## Exercise
Return each line of the listing that has the word "BAAWRIGIRL" in it.

## Available records
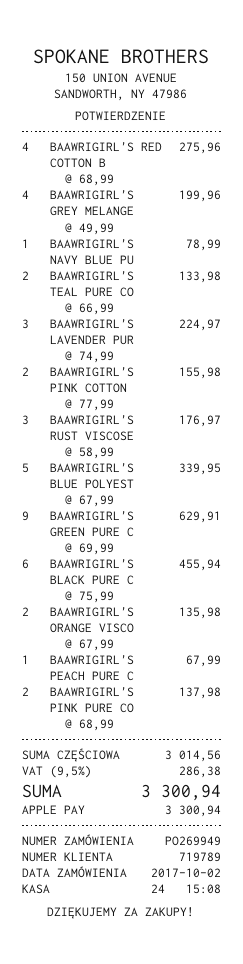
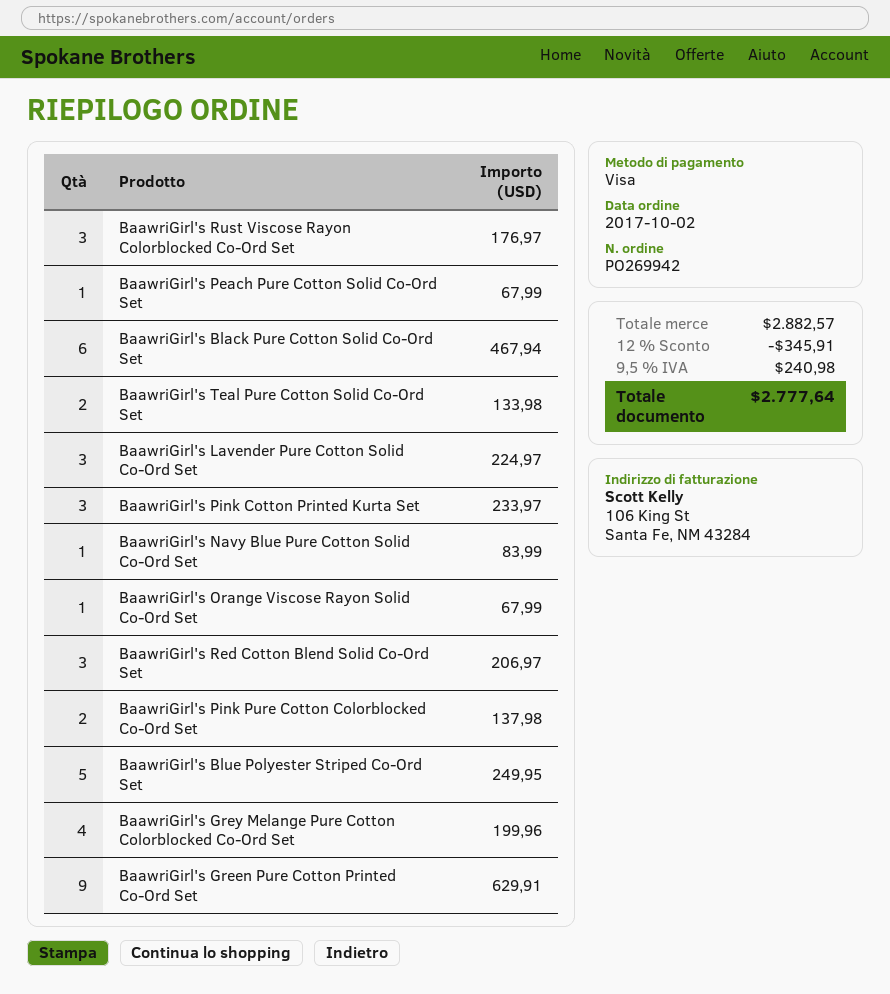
order number: PO269949 -> PO269942
payment method: Apple Pay -> Visa
BAAWRIGIRL'S RED COTTON B: 4 for 275.96 -> 3 for 206.97
BAAWRIGIRL'S NAVY BLUE PU: 1 for 78.99 -> 1 for 83.99
BAAWRIGIRL'S PINK COTTON: 2 for 155.98 -> 3 for 233.97
BAAWRIGIRL'S BLUE POLYEST: 5 for 339.95 -> 5 for 249.95
BAAWRIGIRL'S BLACK PURE C: 6 for 455.94 -> 6 for 467.94
BAAWRIGIRL'S ORANGE VISCO: 2 for 135.98 -> 1 for 67.99
subtotal: 3014.56 -> 2882.57
discount: none -> 12% = 345.91
tax: 9.5% = 286.38 -> 9.5% = 240.98
total: 3300.94 -> 2777.64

## Task result
BAAWRIGIRL'S RED COTTON B: 4 for 275.96 -> 3 for 206.97
BAAWRIGIRL'S NAVY BLUE PU: 1 for 78.99 -> 1 for 83.99
BAAWRIGIRL'S PINK COTTON: 2 for 155.98 -> 3 for 233.97
BAAWRIGIRL'S BLUE POLYEST: 5 for 339.95 -> 5 for 249.95
BAAWRIGIRL'S BLACK PURE C: 6 for 455.94 -> 6 for 467.94
BAAWRIGIRL'S ORANGE VISCO: 2 for 135.98 -> 1 for 67.99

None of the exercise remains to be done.